Daher hatten sich letzten Herbst in einem selten Akt der Eintracht der französische Finanzminister Moscovici und Wolfgang Schäuble per Brief an Barnier gewandt und ihn aufgefordert, feste Rückkaufswerte zu verbieten. Natürlich wurde der Brief vom BMF an die deutsche Presse gegeben. So kann man sich der deutschen Öffentlichkeit als harter, stabilitätsbewusster Finanzminister geben. Nur, anstatt seinen Worten Taten folgen zu lassen, lässt Schäuble seine Parteifreunde im Europaparlament den Kommissionsvorschlag noch weiter verwässern. Nicht nur sollen jetzt CNAVs erlaubt bleiben, sondern selbst der minimale Puffer von 3% soll nicht eingeführt werden.

So machen sich Wolf Klinz von der FDP und Burkhard Balz von der CDU im Finanzausschuss des Europaparlaments zum Sprachrohr der Schattenbank-Lobby anstatt für das Gemeinwohl zu streiten.
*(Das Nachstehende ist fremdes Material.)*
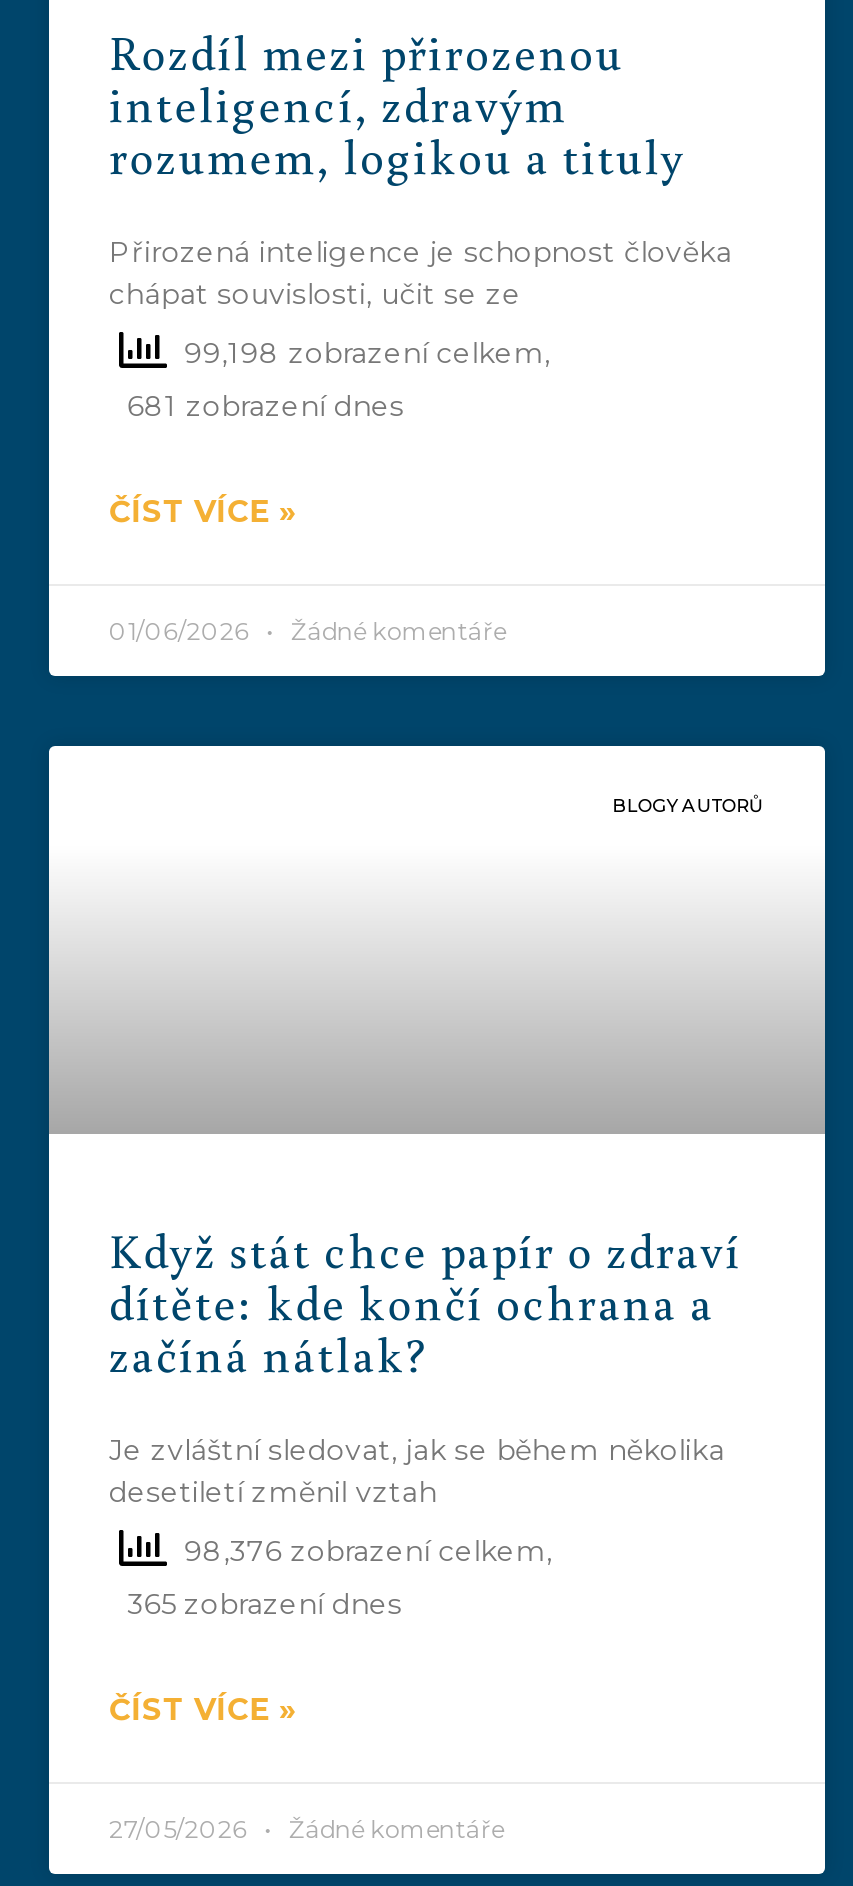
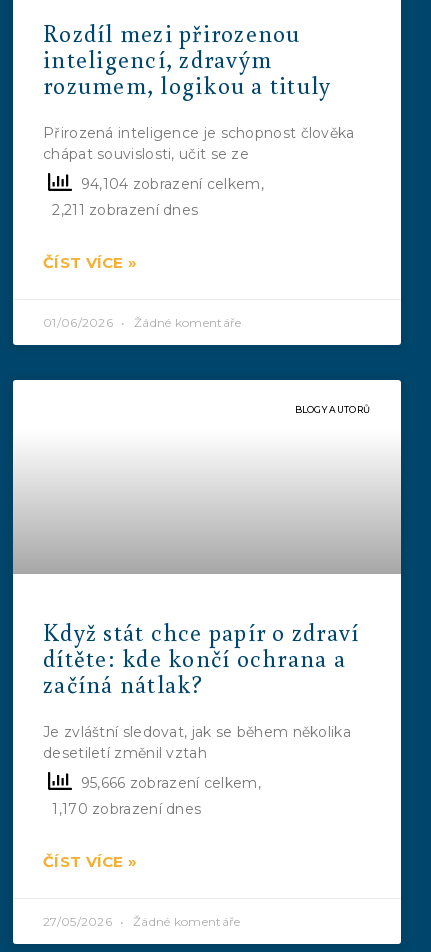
- 99,198 zobrazení celkem,
+ 94,104 zobrazení celkem,

- 681 zobrazení dnes
+ 2,211 zobrazení dnes

- 98,376 zobrazení celkem,
+ 95,666 zobrazení celkem,

- 365 zobrazení dnes
+ 1,170 zobrazení dnes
Vielleicht hat Kollege Balz schon wieder vergessen, was er sich als Leitfaden auf seine Website geschrieben hat: „Wirtschaft und Politik sind zwei Seiten derselben Medaille. Was ökonomisch sinnlos ist, kann politisch auf Dauer nicht richtig sein” und “Billige Lösungen kommen meist teuer.”

Vielleicht kann Herr Schäuble ja noch dafür sorgen, dass seine Parteifreunde das ökonomisch einzig richtige verfolgen: Wer so agiert wie eine Bank, muss auch so reguliert werden wie eine Bank. Alles andere wird uns erneut in die Krise stürzen. Billige Lösungen kommen leider meist teuer. Daher müssen, so wie vom ESRB und von Herrn Schäuble gefordert, feste Rückkaufswerte für Geldmarktfonds in Europa verboten werden und nicht die Minimalforderungen von Herrn Barnier noch weiter verwässert werden.